Trajectory Design for UAV-Based Low-Altitude Wireless Networks in Unknown Environments: A Digital Twin-Assisted TD3 Approach
Jihao Luo, Zesong Fei, Xinyi Wang, Le Zhao, Yuanhao Cui, Guangxu Zhu, Dusit Niyato
TL;DR
The paper tackles UAV trajectory design for low-altitude wireless networks in unknown environments by coupling a digital twin–assisted training framework with a SATD3TD trajectory design.

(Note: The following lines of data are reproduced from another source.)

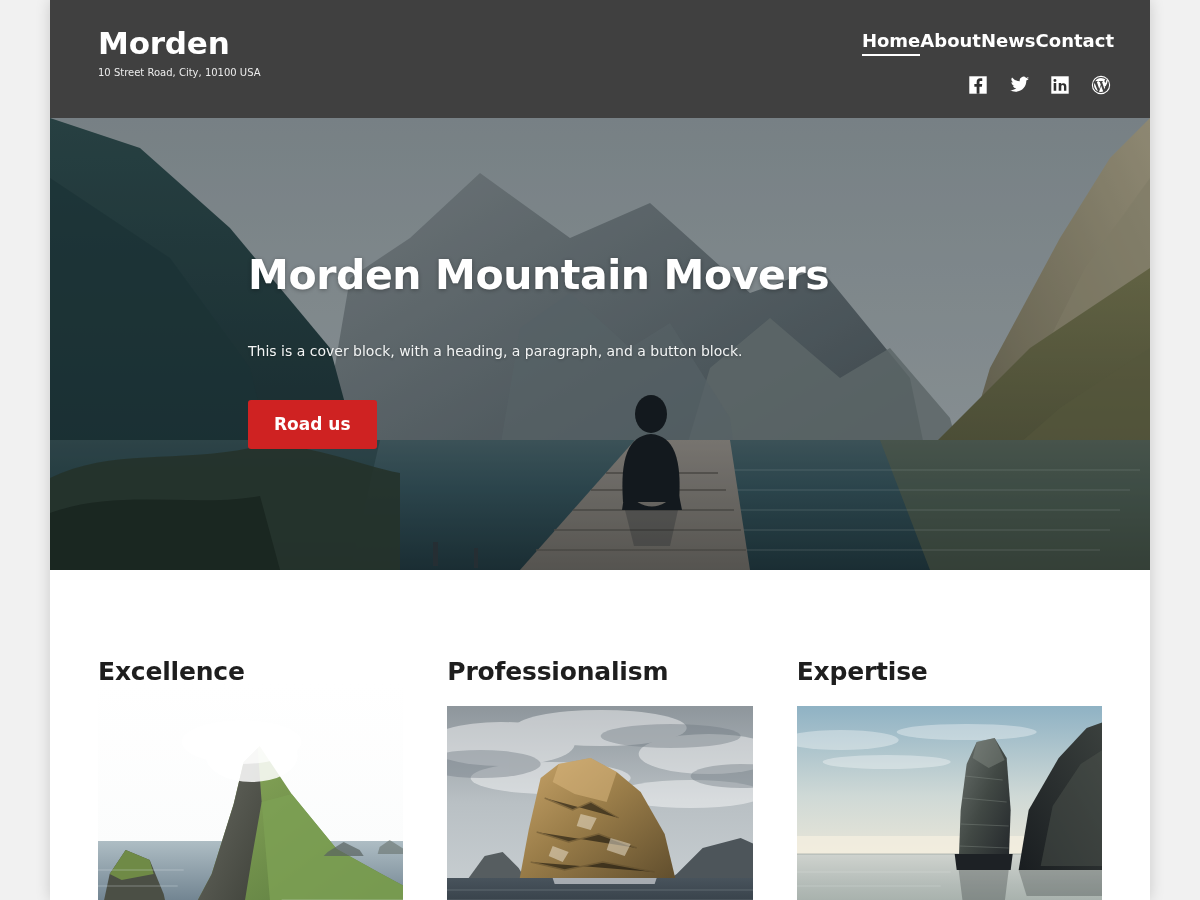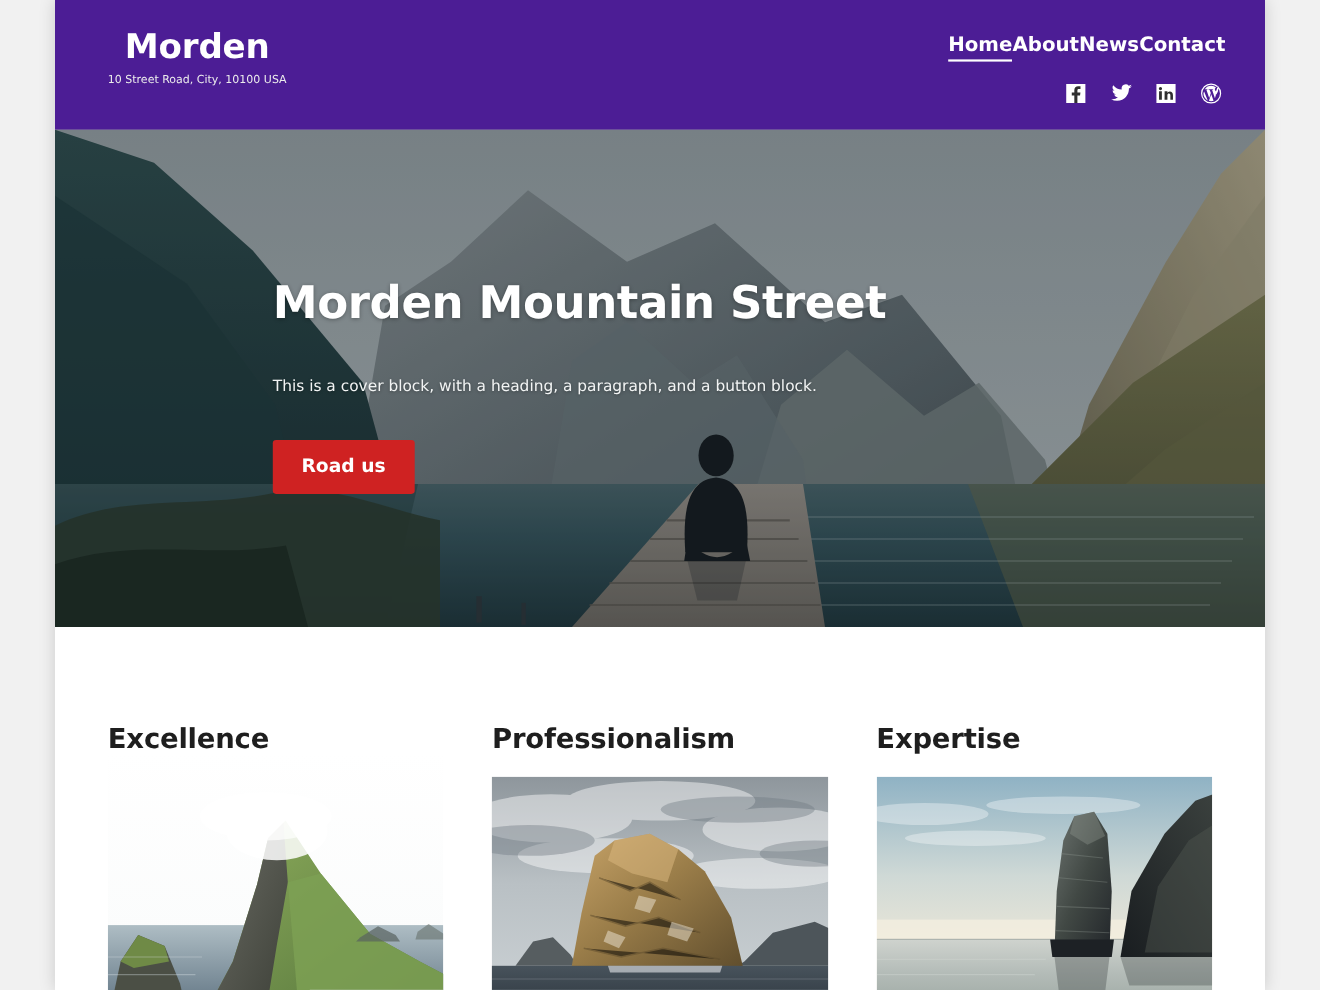--- a/index.html
+++ b/index.html
@@ -12,23 +12,22 @@
   .page {
     position:absolute; left:50px; top:0;
     width:1100px; height:900px;
     background:#ffffff;
     box-shadow:0 0 14px rgba(0,0,0,0.16);
     overflow:hidden;
   }
 
   
   .site-header {
-    height:118px; background:#4c1d95;
+    height:118px; background:#404040;
     position:relative;
-    text-align:center;
   }
   .brand { position:absolute; left:48px; top:26px; }
   .brand-title {
     color:#ffffff; font-size:31px; font-weight:700;
     letter-spacing:-0.2px; line-height:1.1;
   }
   .brand-tagline {
     color:#ececec; font-size:10px; font-weight:400;
     margin-top:7px; line-height:1.2;
   }
@@ -238,21 +237,21 @@
         </g>
 
         <rect x="383" y="424" width="5" height="24" fill="#2c3438"></rect>
         <rect x="424" y="430" width="4" height="20" fill="#2c3438"></rect>
       </svg>
     </div>
 
     <div class="cover-overlay"></div>
 
     <div class="cover-inner">
-      <h1 class="cover-title">Morden Mountain Street</h1>
+      <h1 class="cover-title">Morden Mountain Movers</h1>
       <p class="cover-text">This is a cover block, with a heading, a paragraph, and a button block.</p>
       <button class="cover-btn">Road us</button>
     </div>
   </section>
 
   <section class="features">
     <div class="features-row">
 
       <div class="feature">
         <h2 class="feature-title">Excellence</h2>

It combines offline VE–driven learning in a DT with online VE updates to guide safe, efficient flight decisions, in a TDMA/ISAC setting. The main contributions are (i) the DTTDF that accelerates training and ensures safety, and (ii) the SATD3TD scheme that integrates simulated annealing for initial scheduling with TD3 for continuous trajectory optimization, yielding faster convergence, fewer collisions, and shorter mission times than baselines. The proposed approach enhances reliability and efficiency for LAWN deployments in uncertain settings, with potential to scale to larger UAV fleets and dynamic ground-user demands.
Abstract
Unmanned aerial vehicles (UAVs) are emerging as key enablers for low-altitude wireless network (LAWN), particularly when terrestrial networks are unavailable. In such scenarios, the environmental topology is typically unknown; hence, designing efficient and safe UAV trajectories is essential yet challenging. To address this, we propose a digital twin (DT)-assisted training and deployment framework. In this framework, the UAV transmits integrated sensing and communication signals to provide communication services to ground users, while simultaneously collecting echoes that are uploaded to the DT server to progressively construct virtual environments (VEs). These VEs accelerate model training and are continuously updated with real-time UAV sensing data during deployment, supporting decision-making and enhancing flight safety. Based on this framework, we further develop a trajectory design scheme that integrates simulated annealing for efficient user scheduling with the twin-delayed deep deterministic policy gradient algorithm for continuous trajectory design, aiming to minimize mission completion time while ensuring obstacle avoidance. Simulation results demonstrate that the proposed approach achieves faster convergence, higher flight safety, and shorter mission completion time compared with baseline methods, providing a robust and efficient solution for LAWN deployment in unknown environments.